One quick thought... Since this is a new install, before doing the "emerge -auvDN world" I'd suggest doing "emerge -auvDN system" first.  "System" is a simpler target than "world", to begin with.  Simply doing this might get you past the GNOME blocks.  

To get past the udev/device-mapper block, I'd suggest running "emerge -av device-mapper" first, and see if it lets you upgrade that one package.  Your udev/device-mapper problem is that the newest udev needs a newer device-mapper, but portage hasn't figured out that by the time you get to emerging the new udev, you can have already upgraded device-mapper.  Your attempts to remove device-mapper and udev probably failed because the block was a "<=" block, and you don't currently have installed the precise version they cited, but a lesser version.

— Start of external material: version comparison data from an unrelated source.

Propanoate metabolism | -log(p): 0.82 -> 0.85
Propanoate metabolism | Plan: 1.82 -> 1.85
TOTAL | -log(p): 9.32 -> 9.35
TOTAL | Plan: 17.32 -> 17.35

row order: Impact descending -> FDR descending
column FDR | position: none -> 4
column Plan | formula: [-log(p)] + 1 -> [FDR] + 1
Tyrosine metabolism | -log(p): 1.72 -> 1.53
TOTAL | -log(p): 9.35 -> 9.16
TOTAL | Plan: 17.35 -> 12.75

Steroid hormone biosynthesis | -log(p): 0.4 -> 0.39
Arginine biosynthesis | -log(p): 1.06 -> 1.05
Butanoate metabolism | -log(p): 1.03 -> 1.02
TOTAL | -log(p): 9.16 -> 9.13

You should have been able to remove app-dicts/aspell-en - I'd try without the version numbers.  For that matter, try removing the version numbers to handle the GNOME stuff, too.  You could also try upgrading the blocking GNOME package before trying to upgrade the blocked package.  This all looks like a sequence thing.

----------

## RaceTM

 *chunchengch wrote:*   

> after running "emerge -uaDv world", there are three blocks, but when I run "emerger -aCv " to unmerge these packages, system can not find these packages, neither blocking package nor blocked package, I do confuse about that, any comments? thanks!
> 
> http://picasaweb.google.com/chunchengch/Gentoo/photo#5130081599388228994

 

When you are tyring to unmerge a specific version of a package, put an equals sign (=) before the pakage name.

----------

## chunchengch

I run these commands below to remove package "sys-fs/device-mapper-1.02.19-r1", but none works, when I run "emerge -auvDN system", package "sys-fs/device-mapper-1.02.19-r1" is still blocking "sys-fs/udev-115-r1", any suggestion? thanks!

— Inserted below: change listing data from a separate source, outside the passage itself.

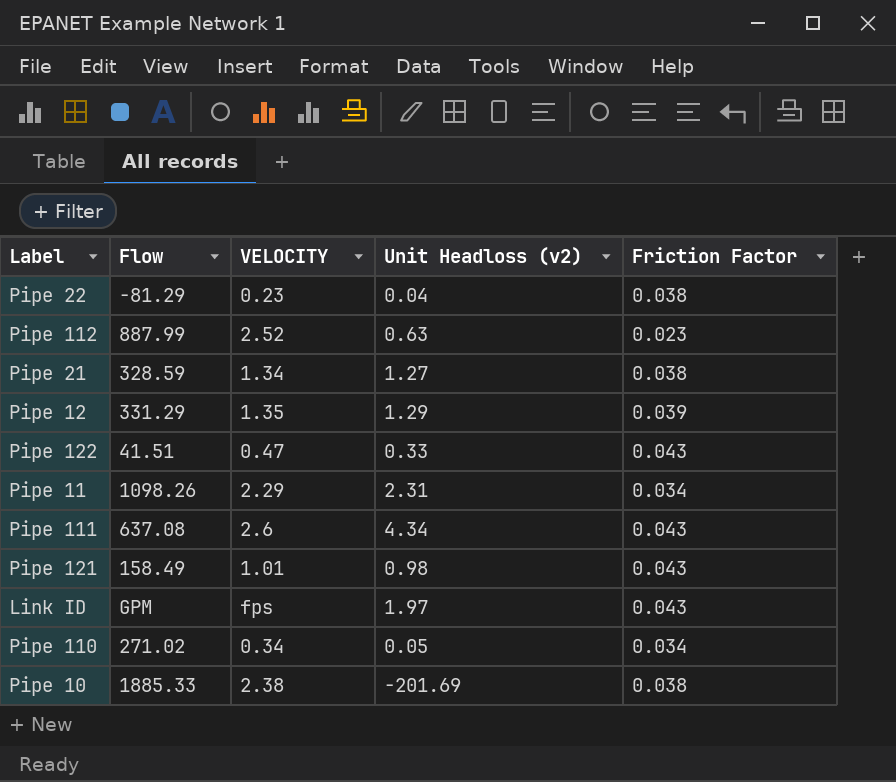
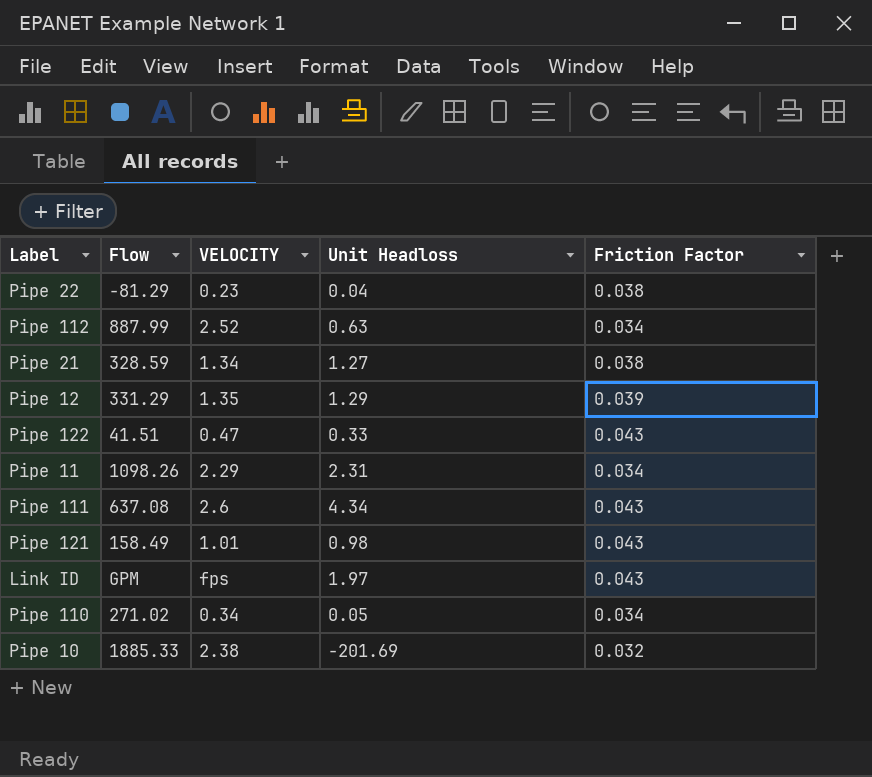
column name: Unit Headloss (v2) -> Unit Headloss
Pipe 112 | Friction Factor: 0.023 -> 0.034
Pipe 10 | Friction Factor: 0.038 -> 0.032

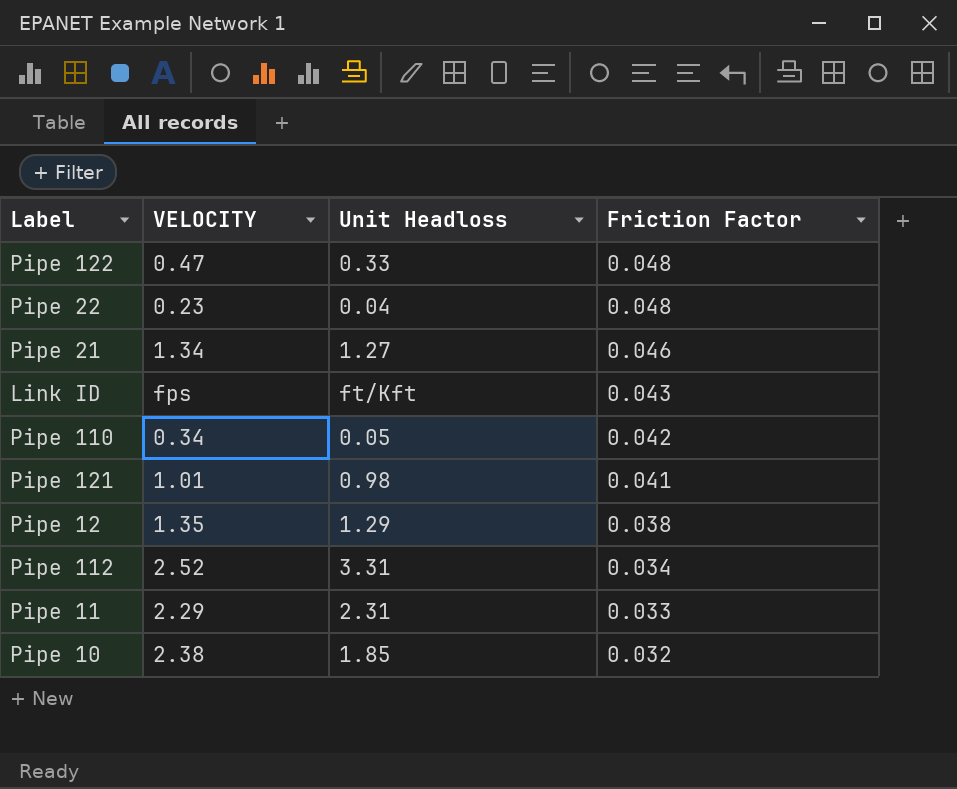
row order: none -> Friction Factor descending
column Flow | position: 2 -> none
row Pipe 111: 637.08 | 2.6 | 4.34 | 0.043 -> none
Pipe 122 | Friction Factor: 0.043 -> 0.048
Pipe 22 | Friction Factor: 0.038 -> 0.048
Pipe 21 | Friction Factor: 0.038 -> 0.046
Link ID | Unit Headloss: 1.97 -> ft/Kft
Pipe 110 | Friction Factor: 0.034 -> 0.042
Pipe 121 | Friction Factor: 0.043 -> 0.041
Pipe 12 | Friction Factor: 0.039 -> 0.038
Pipe 112 | Unit Headloss: 0.63 -> 3.31
Pipe 11 | Friction Factor: 0.034 -> 0.033
Pipe 10 | Unit Headloss: -201.69 -> 1.85

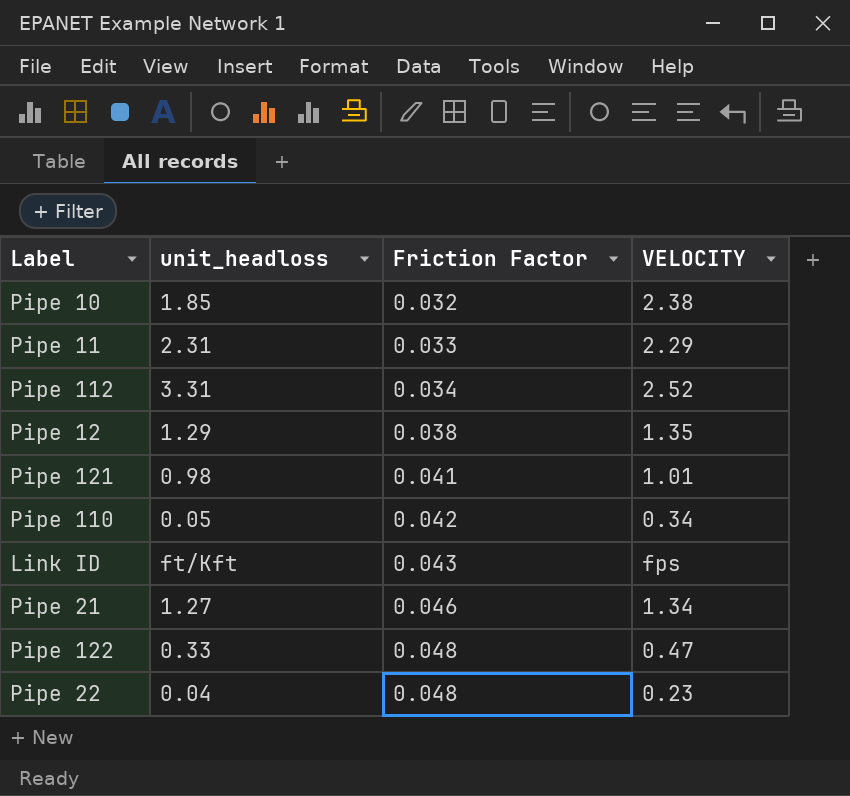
row order: Friction Factor descending -> Friction Factor ascending
column name: Unit Headloss -> unit_headloss
column VELOCITY | position: 2 -> 4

# emerge -av device-mapper

# emerge -avC sys-fs/device-mapper-1.02.19-r1

# emerge -avC sys-fs/device-mapper

# emerge -avC =sys-fs/device-mapper-1.02.19-r1

# emerge -avP sys-fs/device-mapper

# emerge -avP device-mapper

----------

## chunchengch

I solve the problem just remove "/gnome-base/control-center" and "sys-fs/device-mapper", now the update is proceeding,  :Smile: 

# emerge --unmerge gnome-base/control-center

# emerge --unmerge sys-fs/device-mapper

thanks for all helps from you!

----------

## DanPhilpott

I ran into this udev/device-mapper problem earlier tonight when trying to emerge kdebase-startkde.  I had an alternate and possibly simpler solution:

emerge udev

etc-update

I accepted all changes from etc-update.  Then I tried doing the emerge kdebase-startkde and it worked without blocking device-mapper.

Dan

----------